> _WORK INSTRUCTION_: An exact copy of the lines, starting at the top of the listing and ending with the line that has "8.6px; color: #a8c7fa;", is the required answer. Pictures are not part of it.

> _DATA TO EXAMINE_:
==*==

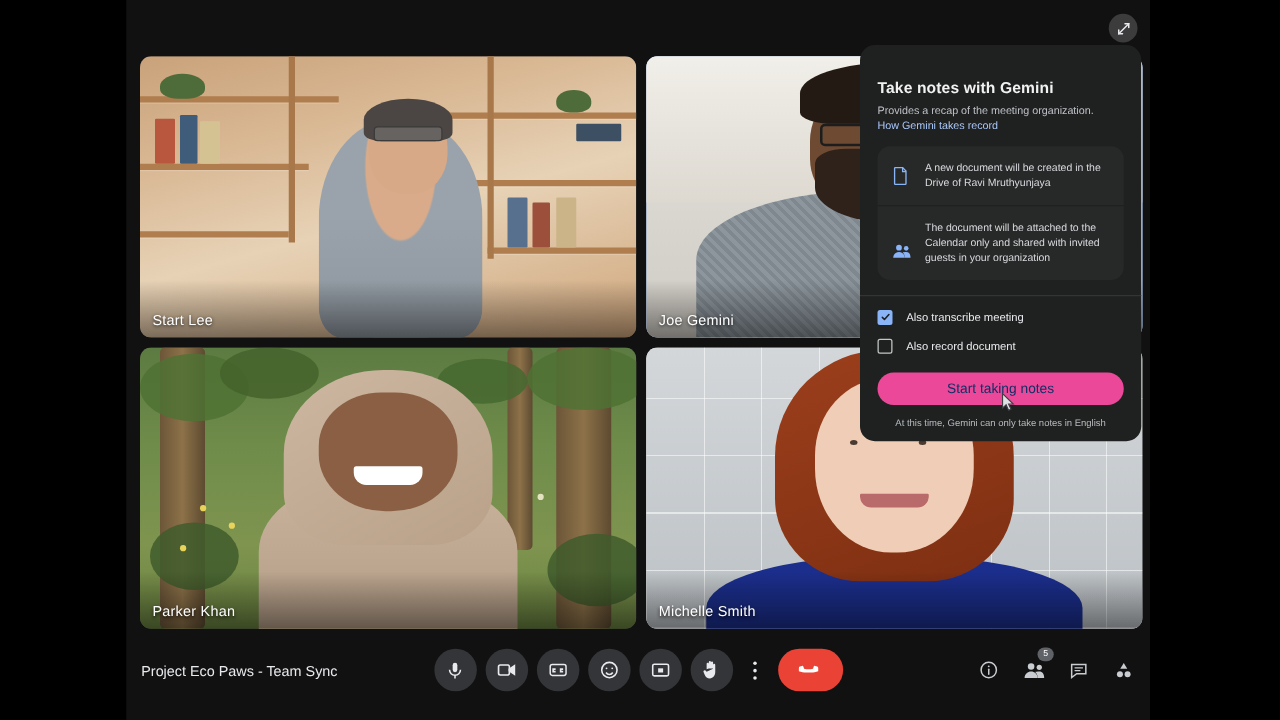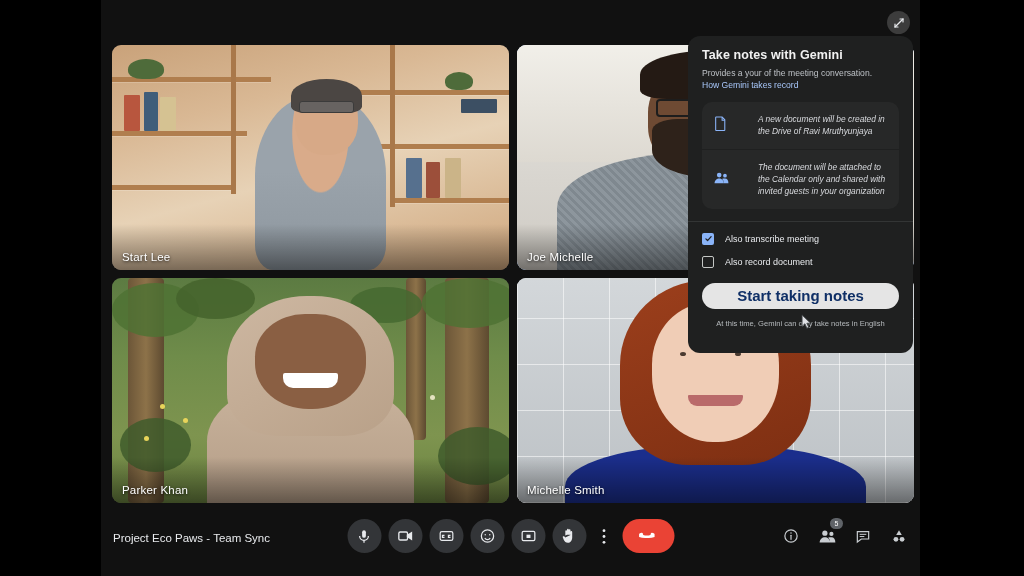--- a/index.html
+++ b/index.html
@@ -115,42 +115,42 @@
     position: absolute; right: 10px; top: 11px; width: 23px; height: 23px;
     border-radius: 50%; background: #3c3c3c;
     display: flex; align-items: center; justify-content: center;
     cursor: pointer; z-index: 20;
   }
 
   
   .gemini-panel {
     position: absolute; left: 587px; top: 36px; width: 225px; height: 317px;
     background: #1f2020; border-radius: 12px; z-index: 30;
-    padding: 12px 14px 0 14px; color: #e3e3e3;
+    padding: 27px 14px 0 14px; color: #e3e3e3;
   }
   .gm-title { font-size: 12.5px; font-weight: 700; color: #f1f1f1; letter-spacing: .1px; }
   .gm-sub { font-size: 8.6px; color: #bdc1c6; margin-top: 6px; line-height: 1.25; }
   .gm-link { font-size: 8.6px; color: #a8c7fa; margin-top: 1px; cursor: pointer; display:block; }
   .gm-card { margin-top: 12px; background: #272828; border-radius: 10px; overflow: hidden; }
-  .gm-row { display: flex; gap: 29px; padding: 11px 12px; align-items: center; font-style: italic; }
+  .gm-row { display: flex; gap: 11px; padding: 11px 12px; align-items: flex-end; }
   .gm-row + .gm-row { border-top: 1px solid #1f2020; }
   .gm-row-ico { flex: 0 0 15px; padding-top: 1px; }
   .gm-row-txt { font-size: 8.4px; line-height: 1.48; color: #d8dade; }
   .gm-divider { margin: 12px -14px 0 -14px; height: 1px; background: #333535; }
   .gm-checks { padding-top: 11px; }
   .gm-check { display: flex; align-items: center; gap: 11px; margin-bottom: 11px; cursor: pointer; }
   .cbox { width: 12px; height: 12px; border-radius: 2px; flex: 0 0 12px;
           display: flex; align-items: center; justify-content: center; }
   .cbox.on { background: #8ab4f8; }
   .cbox.off { border: 1.6px solid #c4c7c5; }
   .gm-check-label { font-size: 9px; color: #e8eaed; }
   .gm-cta {
     margin-top: 4px; width: 100%; height: 26px; border: none; border-radius: 13px;
-    background: #e5e5e5; color: #0f2f66; font-size: 15px; font-family: inherit;
-    cursor: pointer; position: relative; font-weight: 700;
+    background: #ec4899; color: #0f2f66; font-size: 11px; font-family: inherit;
+    cursor: pointer; position: relative; font-weight: 400;
   }
   .gm-foot { text-align: center; font-size: 7.6px; color: #b6babd; margin-top: 10px; }
   .cursor-ico { position: absolute; left: 121px; top: 13px; width: 13px; height: 15px; }
 
   
   .bottombar { position: absolute; left: 0; bottom: 0; width: 819px; height: 73px; padding-left: 12px; }
   .meeting-title {
     position: absolute; left: 12px; top: 29px; font-size: 11.5px; color: #e8eaed;
   }
   .ctrl-cluster {
@@ -222,21 +222,21 @@
       <div class="tile speaking">
         <div class="bg-joe">
           <div class="joe-wall"></div>
           <div class="joe-body"></div>
           <div class="joe-head"></div>
           <div class="joe-hair"></div>
           <div class="joe-beard"></div>
           <div class="joe-glasses"></div>
         </div>
         <div class="tile-scrim"></div>
-        <div class="tile-name">Joe Michelle</div>
+        <div class="tile-name">Joe Gemini</div>
       </div>
 
       <div class="tile">
         <div class="bg-fatima">
           <div class="trunk" style="left:4%;top:0;width:9%;height:100%;"></div>
           <div class="trunk" style="left:84%;top:0;width:11%;height:100%;"></div>
           <div class="trunk" style="left:74%;top:0;width:5%;height:72%;"></div>
           <div class="leafblob" style="left:0%;top:2%;width:22%;height:24%;"></div>
           <div class="leafblob" style="left:16%;top:0%;width:20%;height:18%;background:#44632c;"></div>
           <div class="leafblob" style="left:78%;top:0%;width:24%;height:22%;"></div>
@@ -265,21 +265,21 @@
           <div class="mich-eye" style="left:55%;top:33%;"></div>
           <div class="mich-smile"></div>
         </div>
         <div class="tile-scrim"></div>
         <div class="tile-name">Michelle Smith</div>
       </div>
     </div>
 
     <div class="gemini-panel">
       <div class="gm-title">Take notes with Gemini</div>
-      <div class="gm-sub">Provides a your of the meeting conversation.</div>
+      <div class="gm-sub">Provides a recap of the meeting organization.</div>
       <a class="gm-link">How Gemini takes record</a>
 
       <div class="gm-card">
         <div class="gm-row">
           <span class="gm-row-ico">
             <svg width="13" height="15" viewBox="0 0 24 28" fill="none" stroke="#8ab4f8" stroke-width="2">
               <path d="M4 2 h11 l5 5 v19 a1 1 0 0 1 -1 1 h-15 a1 1 0 0 1 -1 -1 v-23 a1 1 0 0 1 1 -1 z"></path>
               <path d="M15 2 v6 h5"></path>
             </svg>
           </span>

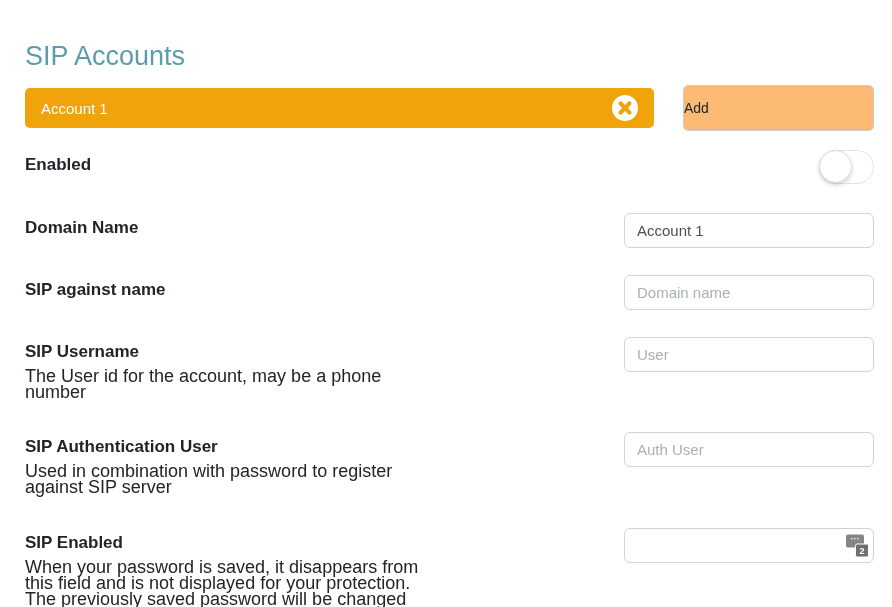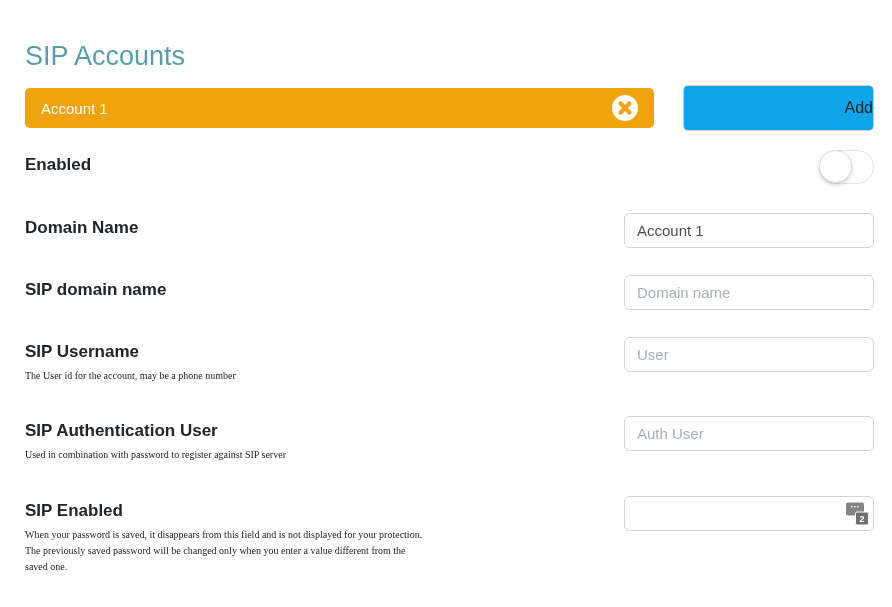--- a/index.html
+++ b/index.html
@@ -40,45 +40,44 @@
   .btn-group {
     margin-left: auto;
     width: 191px;
     border: 1px solid #cccccc;
     border-radius: 5px;
     background: #ffffff;
     overflow: hidden;
   }
   .btn-group .group-btn {
     height: 44px; line-height: 44px;
-    text-align: right;
-    font-size: 16px;
+    text-align: left;
+    font-size: 14px;
     color: #212529;
     cursor: pointer;
-    background: #0ea5e9;
+    background: #fdba74;
   }
   .btn-group .group-btn + .group-btn { border-top: 1px solid #cccccc; }
 
   
   .form-row { display: flex; align-items: flex-start; }
   .mb29 { margin-bottom: 29px; }
   .mb27 { margin-bottom: 27px; }
   .mb32 { margin-bottom: 32px; }
   .mb33 { margin-bottom: 33px; }
   .row-left { flex: 1; padding-top: 5px; }
   .field-label {
     font-size: 17px; font-weight: bold;
     line-height: 20px; color: #212529;
   }
   .field-help {
     margin-top: 6px;
-    font-size: 10px; line-height: 16px;
+    font-size: 18px; line-height: 16px;
     color: #212529;
     max-width: 400px;
-    font-family: Liberation Serif, serif;
   }
   .row-control { flex: none; width: 250px; display: flex; }
 
   input.text-input {
     width: 250px; height: 35px;
     border: 1px solid #ced4da;
     border-radius: 6px;
     padding: 0 12px;
     font-size: 15px;
     color: #495057;
@@ -164,21 +163,21 @@
     <div class="row-left">
       <div class="field-label">Domain Name</div>
     </div>
     <div class="row-control">
       <input type="text" class="text-input" value="Account 1" style="">
     </div>
   </div>
 
   <div class="form-row mb27">
     <div class="row-left">
-      <div class="field-label">SIP domain name</div>
+      <div class="field-label">SIP against name</div>
     </div>
     <div class="row-control">
       <input type="text" class="text-input" placeholder="Domain name" style="">
     </div>
   </div>
 
   <div class="form-row mb32">
     <div class="row-left">
       <div class="field-label">SIP Username</div>
       <div class="field-help">The User id for the account, may be a phone number</div>

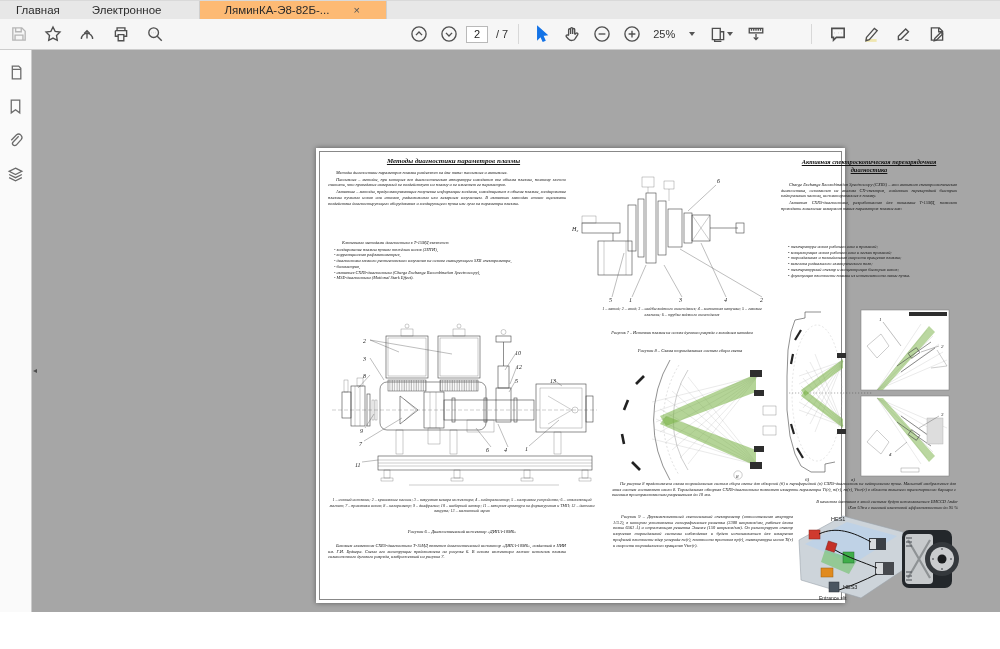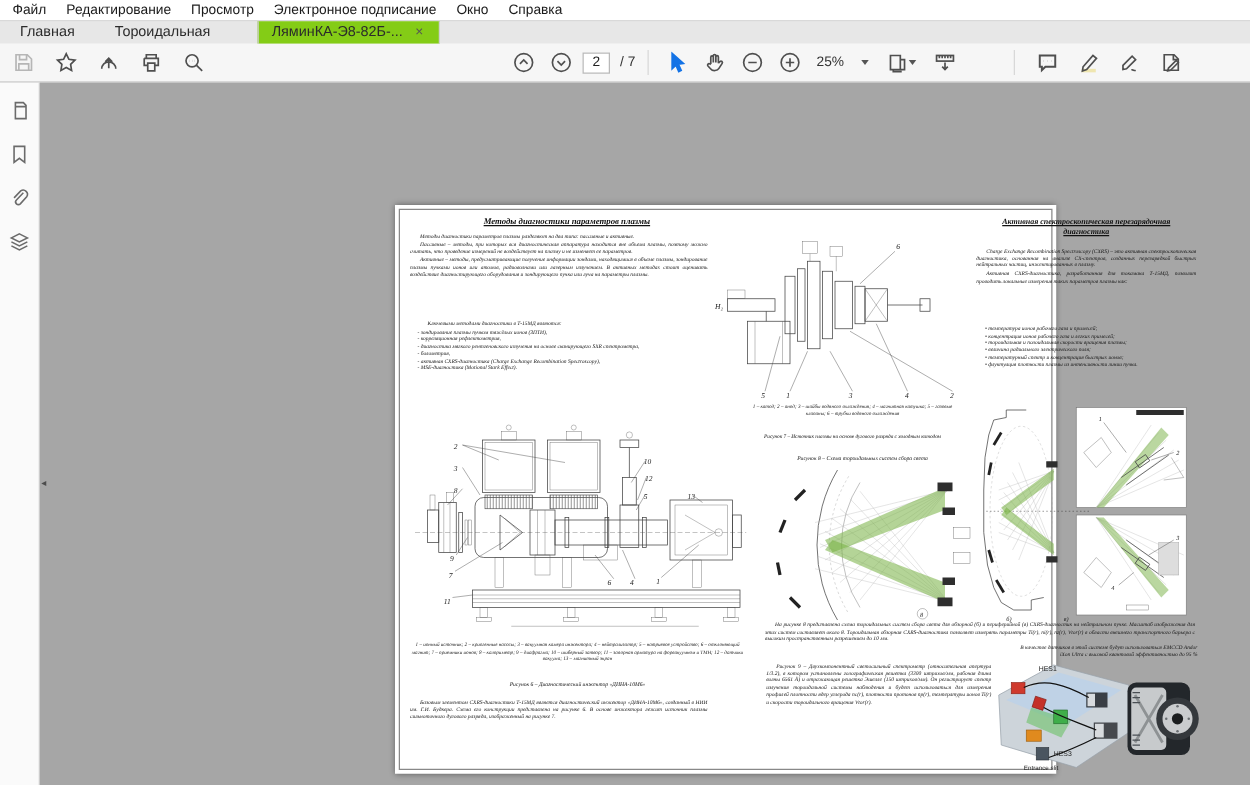--- a/index.html
+++ b/index.html
@@ -17,22 +17,22 @@
 
   
   .menubar { height:16px; background:#fff; display:flex; align-items:center;
     font-size:11px; color:#1a1a1a; padding-left:2px; }
   .menu-item { padding:0 8px; cursor:default; }
 
   
   .tabbar { height:19px; background:#e7e7e7; border-top:1px solid #d9d9d9;
     display:flex; align-items:stretch; font-size:11.5px; color:#2b2b2b; }
   .tab { display:flex; align-items:center; padding:0 16px; }
-  .tab.active { background:#84cc16; border-left:1px solid #cfcfcf; border-right:1px solid #cfcfcf;
-    margin-left:22px; padding:0 10px; gap:8px; }
+  .tab.active { background:#fdba74; border-left:1px solid #cfcfcf; border-right:1px solid #cfcfcf;
+    margin-left:22px; padding:0 24px; gap:22px; }
   .tab-close { font-size:11px; color:#555; padding:0 2px; }
 
   
   .toolbar { position:relative; height:31px; background:#f6f6f6; border-bottom:1px solid #cdcdcd; }
   .tb-group { position:absolute; top:0; height:30px; display:flex; align-items:center; }
   .tb-left { left:6px; gap:9px; }
   .tb-center { left:406px; gap:5px; }
   .tb-right { left:806px; gap:8px; }
   .tb-btn { width:25px; height:24px; display:flex; align-items:center; justify-content:center; }
   .tb-btn svg { width:18px; height:18px; stroke:#4f4f4f; fill:none; stroke-width:1.2; }
@@ -76,35 +76,27 @@
   .fan  { stroke:#b3b3b3; stroke-width:.28; fill:none; }
   .callout { font-family:"Liberation Serif", serif; font-style:italic; font-size:6px; fill:#222; }
   .smalltxt { font-family:"Liberation Sans", sans-serif; font-size:5.5px; fill:#1c1c1c; }
 </style>
 </head>
 <body>
 
 <div class="window">
 
 
-  <div class="menubar">
-    <span class="menu-item">Файл</span>
-    <span class="menu-item">Редактирование</span>
-    <span class="menu-item">Просмотр</span>
-    <span class="menu-item">Электронное подписание</span>
-    <span class="menu-item">Окно</span>
-    <span class="menu-item">Справка</span>
-  </div>
 
   <div class="tabbar">
     <div class="tab">
         <span>Главная</span>
       </div>
     <div class="tab">
-        <span>Тороидальная</span>
+        <span>Электронное</span>
       </div>
     <div class="tab active">
       <span>ЛяминКА-Э8-82Б-...</span>
       <span class="tab-close">×</span>
     </div>
   </div>
 
   <div class="toolbar">
     <div class="tb-group tb-left">
       <div class="tb-btn disabled">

==*==

> _RESPONSE TO THIS TASK_:
--- a/index.html
+++ b/index.html
@@ -115,42 +115,42 @@
     position: absolute; right: 10px; top: 11px; width: 23px; height: 23px;
     border-radius: 50%; background: #3c3c3c;
     display: flex; align-items: center; justify-content: center;
     cursor: pointer; z-index: 20;
   }
 
   
   .gemini-panel {
     position: absolute; left: 587px; top: 36px; width: 225px; height: 317px;
     background: #1f2020; border-radius: 12px; z-index: 30;
-    padding: 12px 14px 0 14px; color: #e3e3e3;
+    padding: 27px 14px 0 14px; color: #e3e3e3;
   }
   .gm-title { font-size: 12.5px; font-weight: 700; color: #f1f1f1; letter-spacing: .1px; }
   .gm-sub { font-size: 8.6px; color: #bdc1c6; margin-top: 6px; line-height: 1.25; }
   .gm-link { font-size: 8.6px; color: #a8c7fa; margin-top: 1px; cursor: pointer; display:block; }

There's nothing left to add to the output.